The Telegraph calls Haidt’s new work: 'Compelling, readable, remarkably persuasive'.

The Guardian says ‘it ought to become a foundational text for the growing movement'.

But are the conclusions derived from the data accurate?

No, asserts Professor Candice L. Odgers, the associate dean for research and a professor of psychological science and informatics at the University of California, Irvine.

Prof Odgers, writing in Nature, contends that Haidt’s book’s repeated suggestion that digital technologies are rewiring our children’s brains and causing an epidemic of mental illness is not supported by science.

Worse, the bold proposal that social media is to blame might distract us from effectively responding to the real causes of the current mental-health crisis in young people says Prof Odgers who also co-leads international networks on child development for both the Canadian Institute for Advanced Research in Toronto and the Jacobs Foundation based in Zurich, Switzerland.

Prof Odgers does concede however that many of Haidt’s solutions for parents, adolescents, educators and big technology firms are reasonable, including stricter content-moderation policies and requiring companies to take user age into account when designing platforms and algorithms.

Mr Beast calls time on ‘Beastification’

Last month MrBeast posted to X calling for the end of ‘Beastification’: “This past year i’ve slowed down our videos, focused on story telling, let scenes breathe, yelled less, more personality, longer videos, etc.
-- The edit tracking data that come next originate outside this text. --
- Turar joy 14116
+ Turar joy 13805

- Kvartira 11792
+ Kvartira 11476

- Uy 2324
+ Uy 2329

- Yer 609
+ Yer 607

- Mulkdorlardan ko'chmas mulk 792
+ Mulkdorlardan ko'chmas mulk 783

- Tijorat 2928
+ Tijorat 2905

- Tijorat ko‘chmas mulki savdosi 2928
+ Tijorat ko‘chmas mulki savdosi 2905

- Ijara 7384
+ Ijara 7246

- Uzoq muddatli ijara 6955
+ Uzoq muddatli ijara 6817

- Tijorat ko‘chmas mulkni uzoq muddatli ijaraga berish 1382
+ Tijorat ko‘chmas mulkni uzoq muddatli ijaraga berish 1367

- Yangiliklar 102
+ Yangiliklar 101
And our views have skyrocketed! 

“My fellow YouTubers lets get rid of the ultra fast paced/overstim era of content. It doesn’t even work”

MrBeast is calling for an end of retention editing, sensing audience fatigue in the high edit count, high transition, high sound effect style of the last few years. 

YouTube pushes into affiliate space

YouTube is pushing into the affiliate space with a shift towards enticing creators to link to products below their videos. Introducing shopping to the platform reduces consumer friction within social commerce. But competition is high from incumbents including Amazon, MagicLinks, and LTK.

Instagram shut down its native affiliate programme in 2022. Whilst TikTok is getting stingier with its Shop payouts (see story below).

Prices set to soar on TikTok shop

This week the fees TikTok charges sellers jumped from 2% to 6% of the price of each order. Sellers and buyers only have three months to catch their breath before Double T raises the tariff again in July to 8%.

TikTok Shop does still offer subsidies to sellers. Shoppers don’t pay shipping on orders of $20 or more. Has TikTok done enough to form a habit with online buyers?